Alex waggles his hand in my face and looks stern, like he’s scolding me for being careless. But his voice is soft and sweet. Again I have the sensation that nothing else is real—not the sun, or the buildings, or the woman across the street, still staring at us.
“There’s a blue door around the corner, in the alley,” I say quietly as I back away, raising my hands like I’m apologizing. “Meet me there in five. Knock four times.” Then, more loudly, I say, “Listen, I’m really sorry. Like I said, it was an honest mistake.”
Then I turn and limp back to the store. I can’t believe what I’ve just done. I can’t believe the risks I’m taking. But I need to see him. I need to kiss him. I need it as much as I’ve ever needed anything. I have that same pressing feeling in my chest like when I’m at the very end of one of my sprints and I’m just dying, screaming to stop, to catch my breath.
“Thanks,” I say to Jed, taking my spot behind the counter. He mumbles something unintelligible to me and shuffles back toward his clipboard and pen, which he has left lying on the floor in aisle three: CANDY, SODA, CHIPS.
The guy I made for a regulator has his nose buried in one of the freezer compartments.

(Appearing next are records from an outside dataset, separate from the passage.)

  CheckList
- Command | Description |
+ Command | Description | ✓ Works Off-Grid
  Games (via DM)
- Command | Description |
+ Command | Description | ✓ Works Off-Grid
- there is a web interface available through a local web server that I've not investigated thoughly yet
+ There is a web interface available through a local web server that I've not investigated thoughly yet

I’m not sure whether he’s looking for a frozen dinner or just taking advantage of the free cold air. Either way, as I look at him I have a flashback to last night, to the whistling of the air as the clubs came down like scythes, and I feel a rush of hatred for him—for all of them. I fantasize about pushing the old guy inside the freezers and bolting the door over his head.

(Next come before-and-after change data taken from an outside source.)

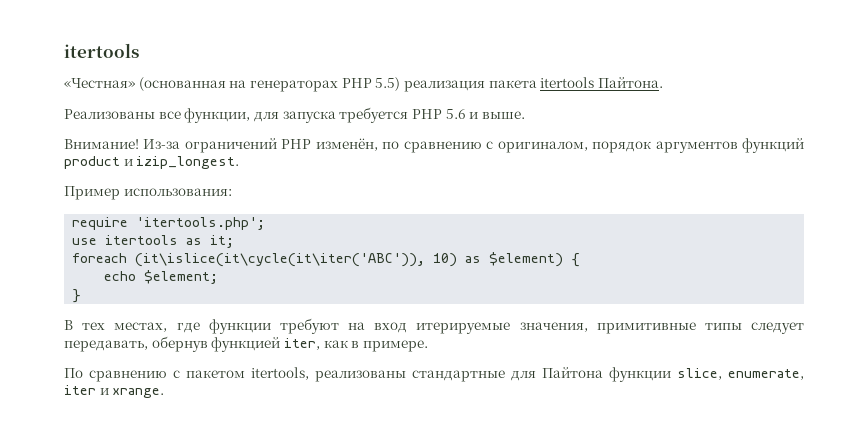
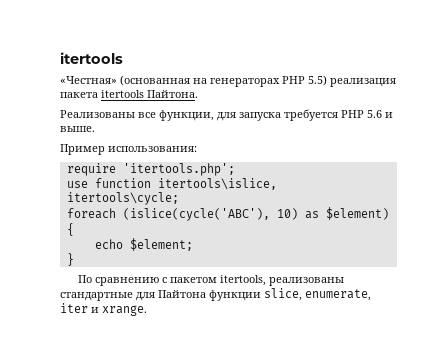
- Внимание! Из-за ограничений PHP изменён, по сравнению с оригиналом, порядок аргументов функций product и izip_longest.
- use itertools as it;
+ use function itertools\islice, itertools\cycle;
- foreach (it\islice(it\cycle(it\iter('ABC')), 10) as $element) {
+ foreach (islice(cycle('ABC'), 10) as $element) {
- В тех местах, где функции требуют на вход итерируемые значения, примитивные типы следует передавать, обернув функцией iter, как в примере.

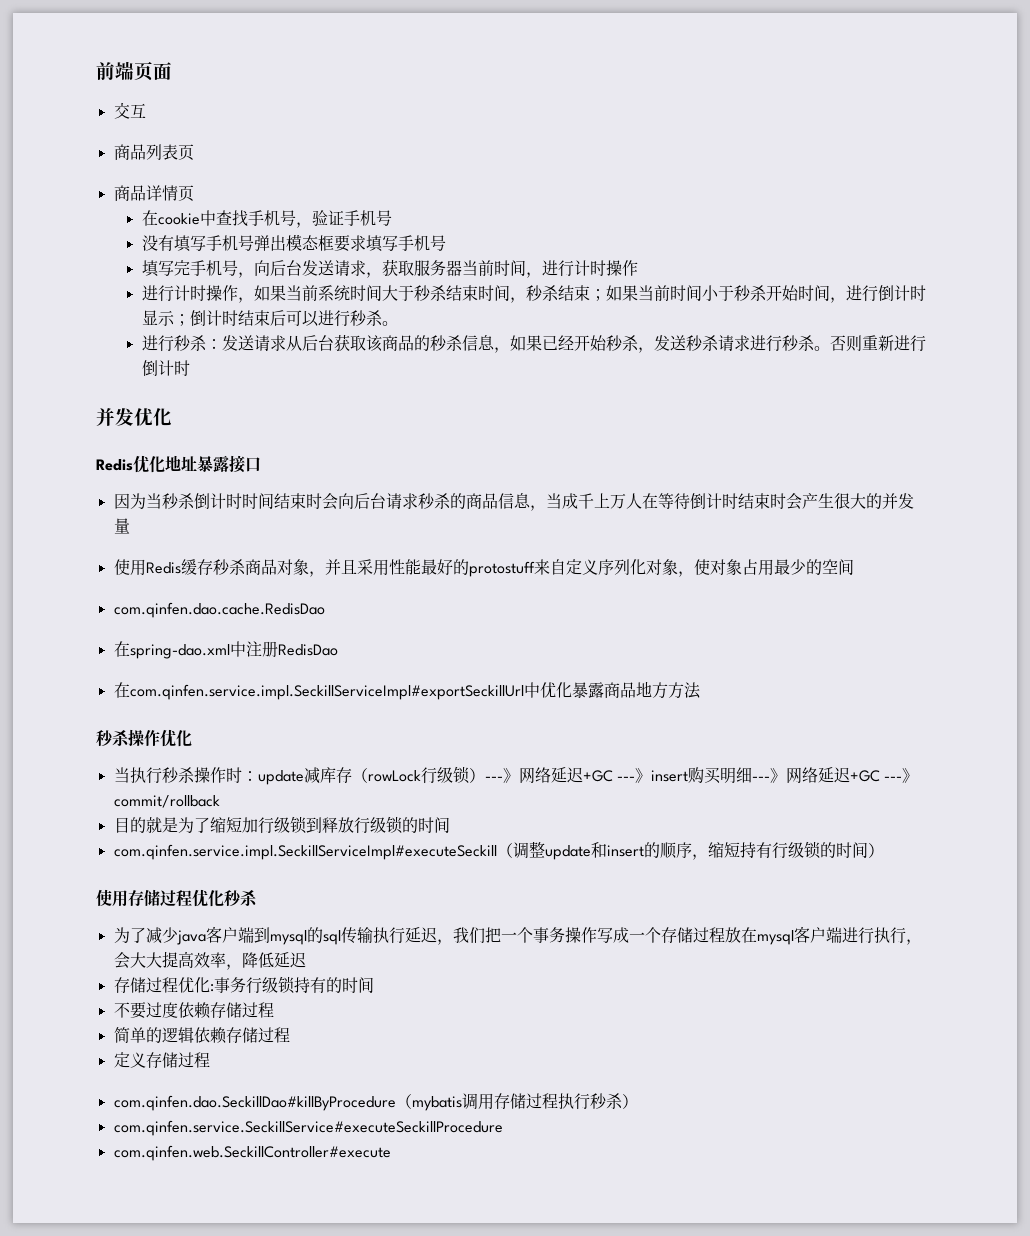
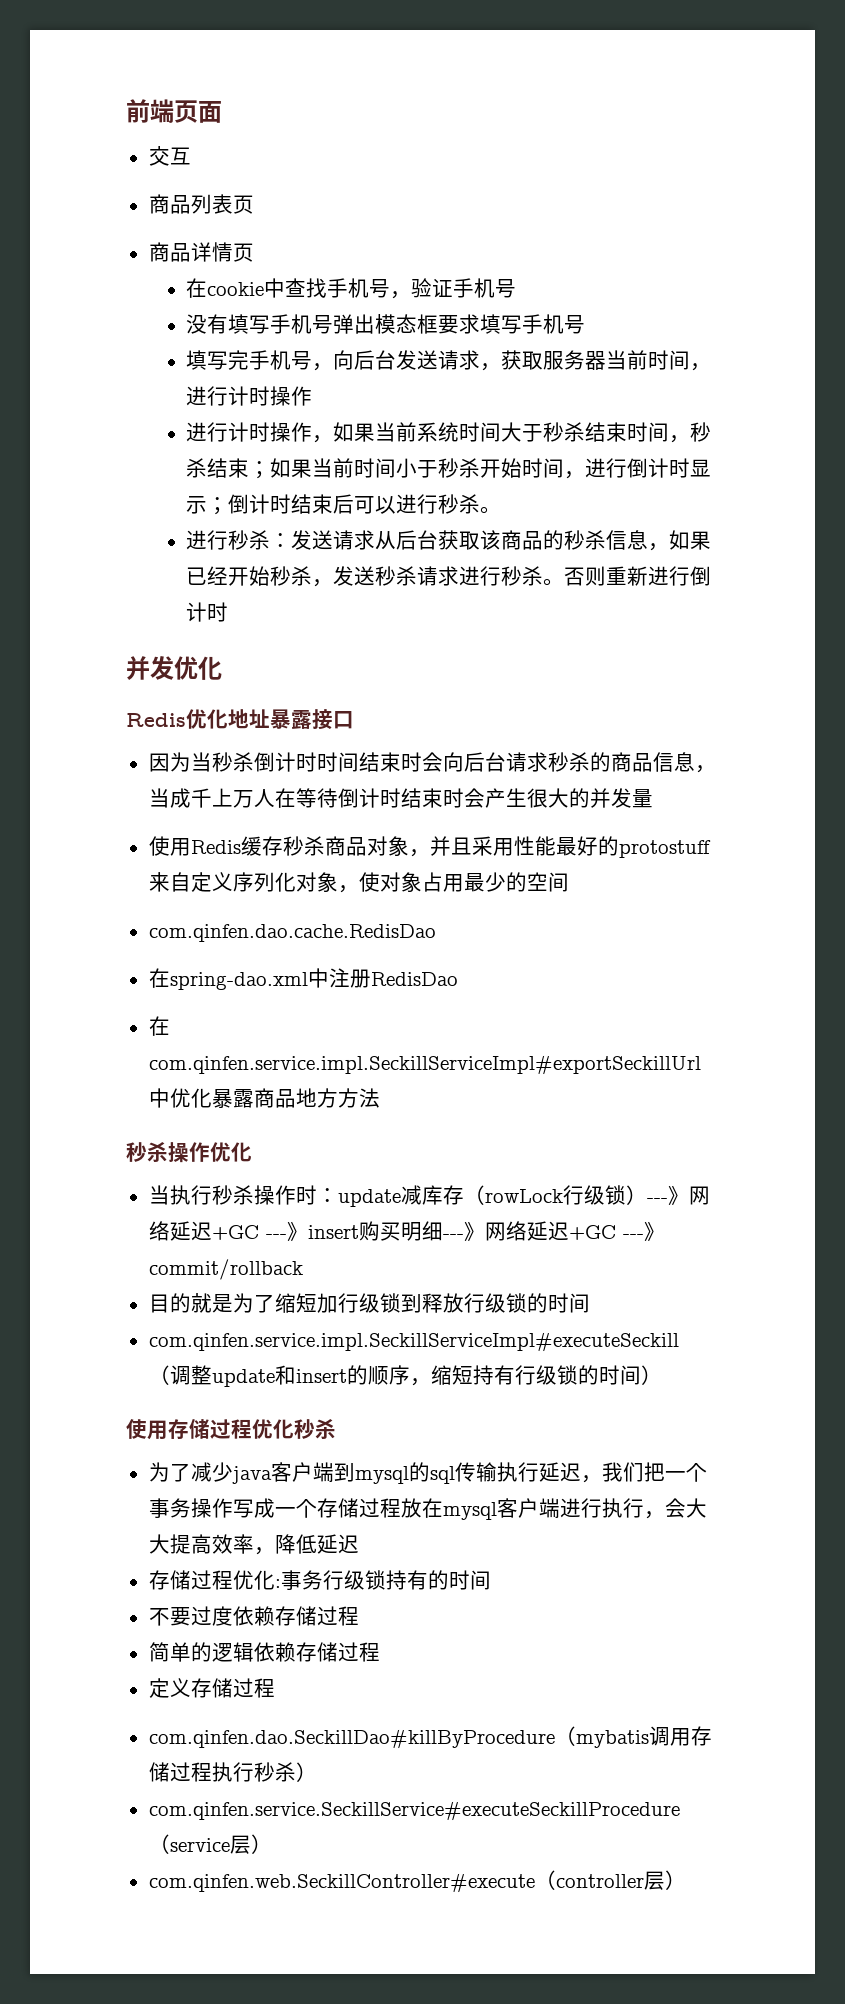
- com.qinfen.service.SeckillService#executeSeckillProcedure
+ com.qinfen.service.SeckillService#executeSeckillProcedure（service层）
- com.qinfen.web.SeckillController#execute
+ com.qinfen.web.SeckillController#execute（controller层）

Thinking about the raids makes me anxious about Hana again. News of the raids is in all the papers. Apparently hundreds of people all over Portland were taken last night to be interrogated, or summarily shipped off to the Crypts, though I didn’t hear anyone reference the party in the Highlands specifically.
I tell myself if Hana hasn’t called me back by this evening, I’ll go to her house. I tell myself that in the meantime there’s no point in worrying, but all the same the guilty feeling keeps worming around in my stomach.
The old guy is still hovering over the freezer compartments and paying me absolutely no attention. Good. I slip on the apron again, and then, after checking to see that Jed isn’t watching, reach up and grab all the bottles of ibuprofen—about a dozen of them—and slide them into the apron pocket.
Then I sigh loudly. “Jed, I need you to cover for me again.”
He looks up with those watery blue eyes. Blink, blink. “I’m reshelving.”
“Well, we’re totally out of painkillers back here. Didn’t you notice?”
He stares at me for several long seconds. I keep my hands clasped tightly behind my back. Otherwise I’m sure their trembling would give me away. Finally he shakes his head.
“I’m going to see if I can dig some up in the supply room. Grab the register, okay?” I slip out from behind the counter slowly, so I don’t rattle, keeping my body angled slightly away from him. Hopefully he won’t notice the bulge in my apron. This is one symptom of the deliria no one ever tells you about: Apparently the disease turns you into a world-class liar.
I slip around a teetering pile of sagging cardboard boxes stacked at the back of the store and shoulder my way into the supply room, shutting the door behind me. Unfortunately it doesn’t lock, so I drag a crate of applesauce in front of the door, just in case Jed decides to come investigate when my search for the ibuprofen takes longer than usual.
A moment later there’s a quiet tap on the door that leads out into the alley. Tap, tap, tap, tap, tap.
The door feels heavier than usual. It takes all my strength just to yank it open.
“I said to knock four times—” I’m saying, as the sun cuts into the room, temporarily dazzling me. And then the words dry up in my throat and I nearly choke.
“Hey,” Hana says. She’s standing in the alley, shifting from foot to foot, looking pale and worried. “I was hoping you’d be here.”
For a second I can’t even answer her. I’m overwhelmed with relief—Hana is here, intact, whole, fine—and at the same time anxiety starts drumming through me. I scan the alley quickly: no sign of Alex. Maybe he saw Hana and got scared off.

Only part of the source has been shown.